The long-running schemes would clean the sewage generated by the existing population of nearly 4.92 lakh in Semmenchery, Puzhal, Mathur, Vadaperumbakkam, Theeyambakkam, Edayanchavaadi, Sadayankuppam, Kadapakkam and abandoned areas in Madhavaram.

Metrowater officials said the underground drainage network in these areas covers 40 square kilometers. was designed for the projected population and sewage production of 2055. The water agency would create the infrastructure to treat the nearly 99 million liters per day (mld) of sewage expected to be generated over the next three decades.

For example, sewage flow in Semmenchery is expected to increase from 6.14 mld in 2025 to 14.95 mld in 2055. Similarly, sewage generation in Puzhal would increase from 6.35 mld in 2025 to 19 mld in three decades. The collection network would be connected to treatment plants at Kodungaiyur and Sholinganallur.

Residents have welcomed the move, saying it can greatly reduce the pollution of waterways in their areas. Satish Galley, a resident of Semmenchery, said it was a long-standing demand in the area. Many residents spend at least ₹2,000 per month to treat sewage through tankers that are dumped at Metrowater’s discharge points.
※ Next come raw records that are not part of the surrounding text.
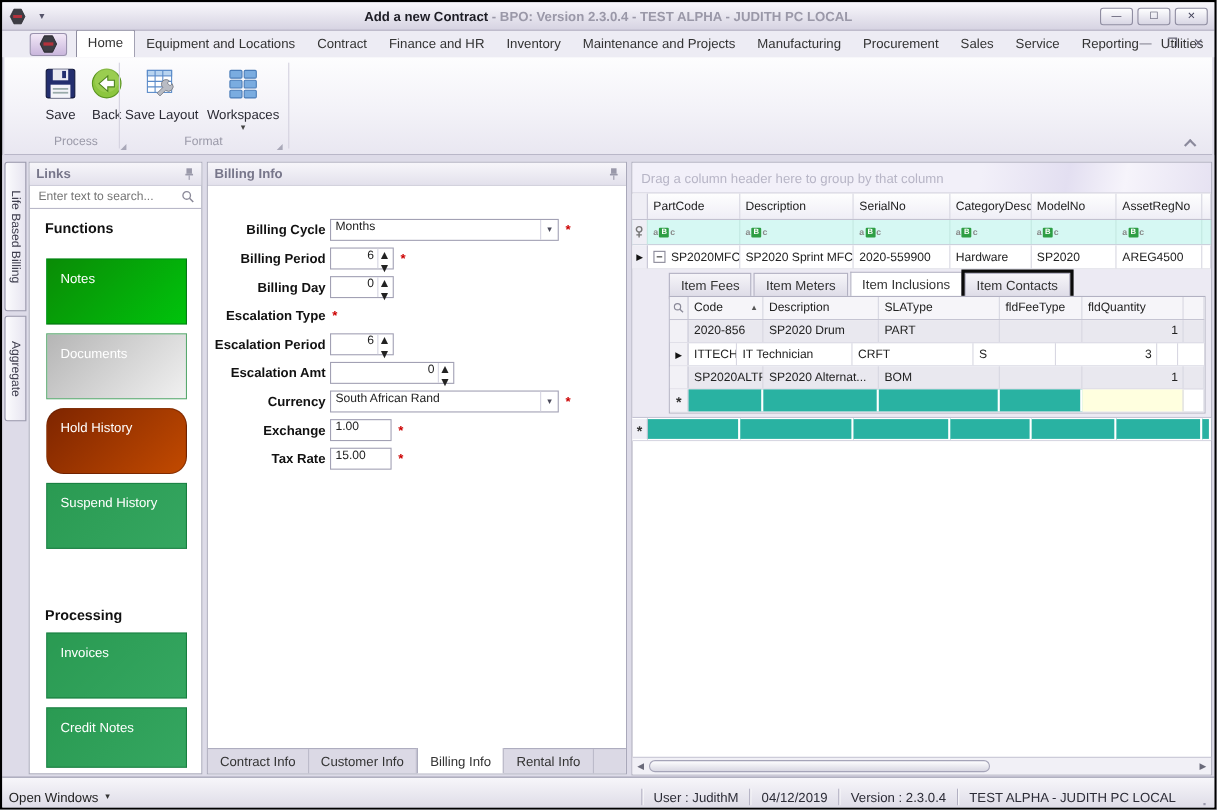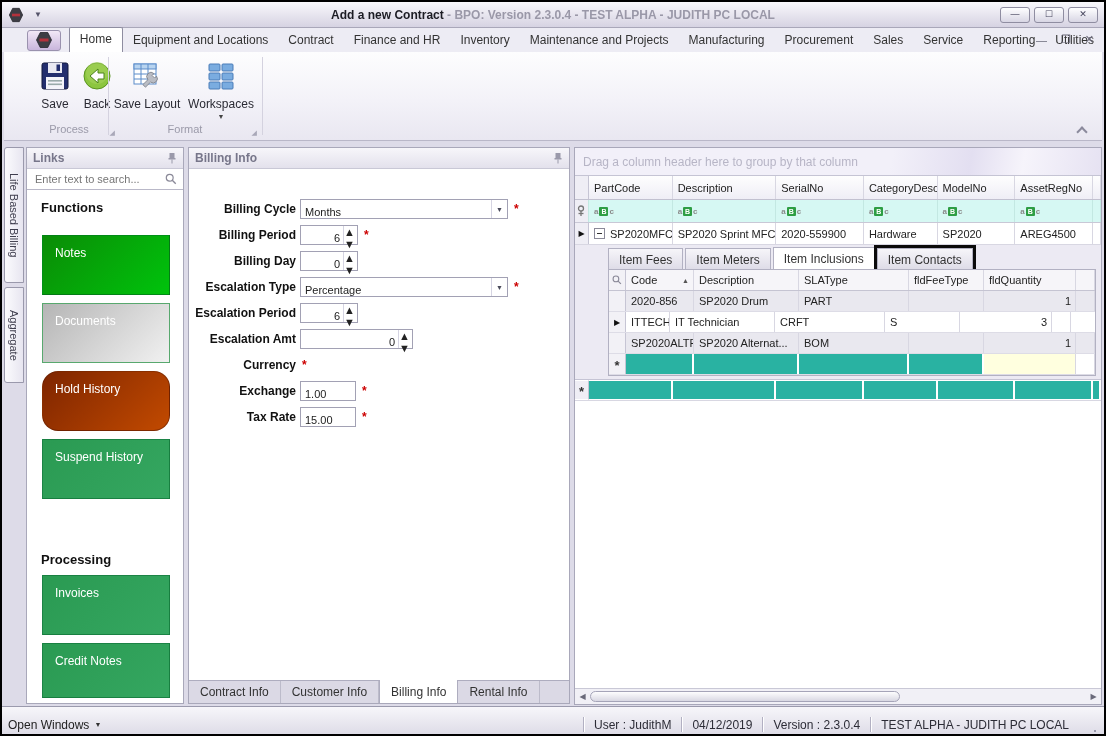"Months" .ctl { align-items: flex-end -> flex-start }
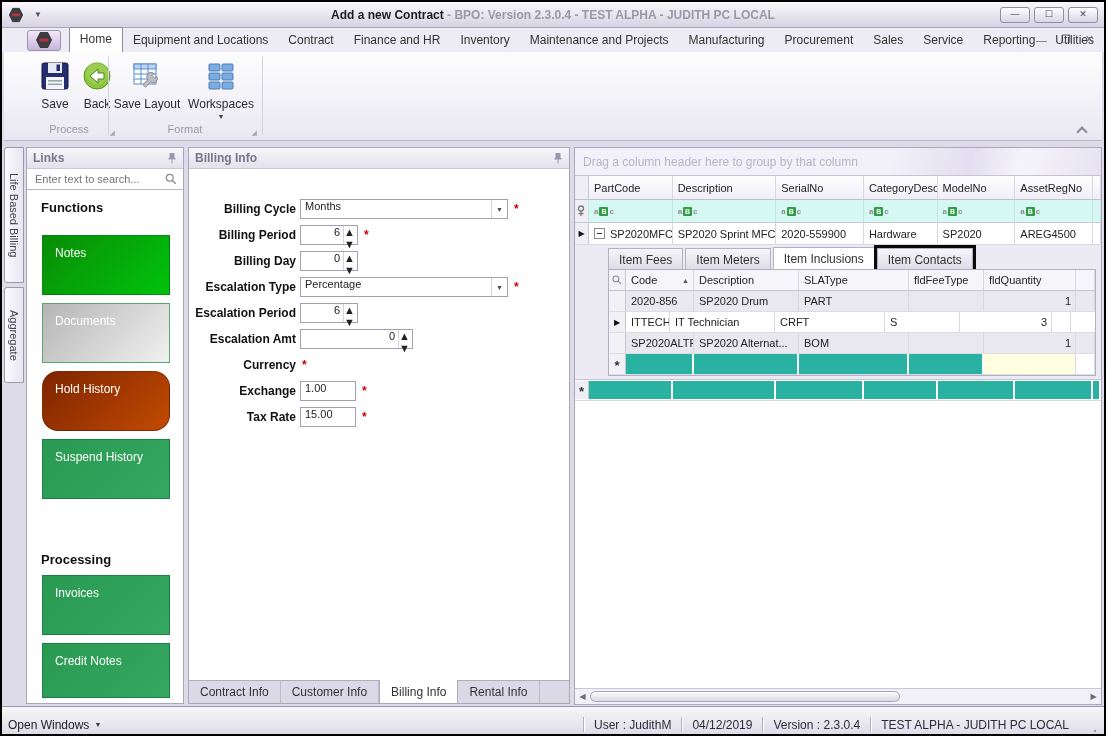"Percentage" div.ctl { html: <div> <div>Percentage</div> <div>▼</div> </div> -> none }
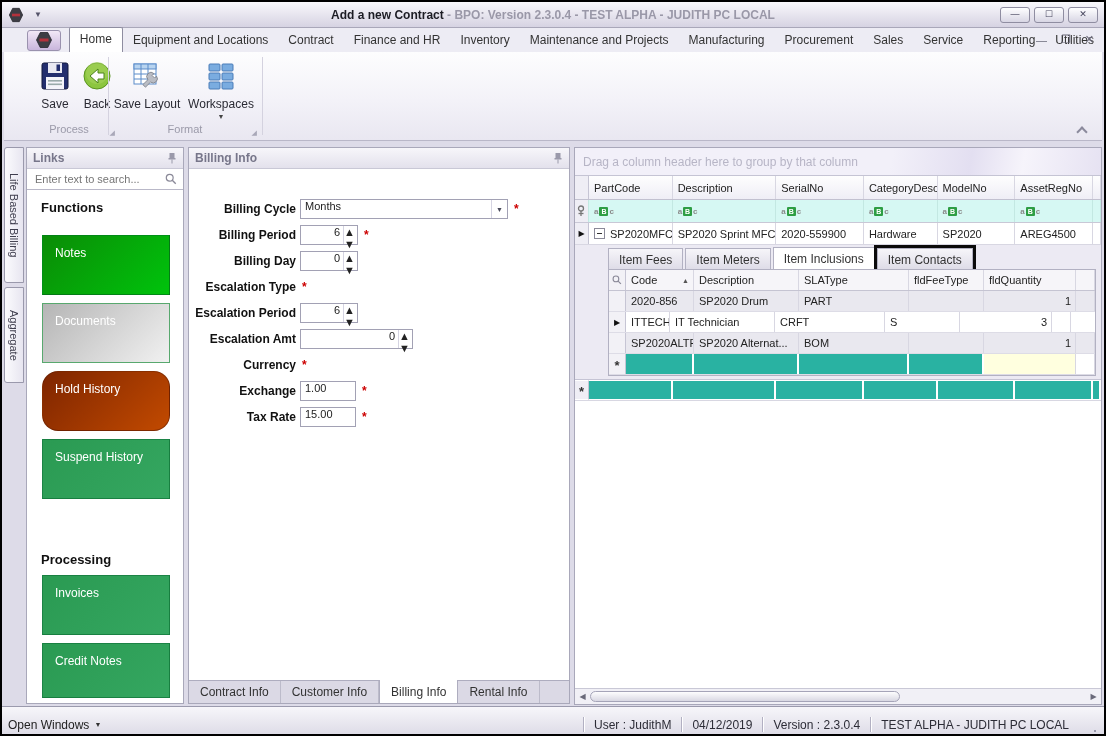"South African Rand" div.ctl { html: none -> <div> <div>South African Rand</div> <div>▼</div> </div> }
Some of them illegally dump sewage into the Buckingham Canal.

Officials said that the state government will also fund a share of the cost of the project, while the water agency will have to cover a portion. The water agency applied for financial assistance from KfW, the German state development bank.

“Once the funds are approved, we will start the work in five, six months. The work will be completed in two to three years,” said the official. In addition, the funds would be used to strengthen the existing network in Alandur and improve the old sewage system in Thousand Lights.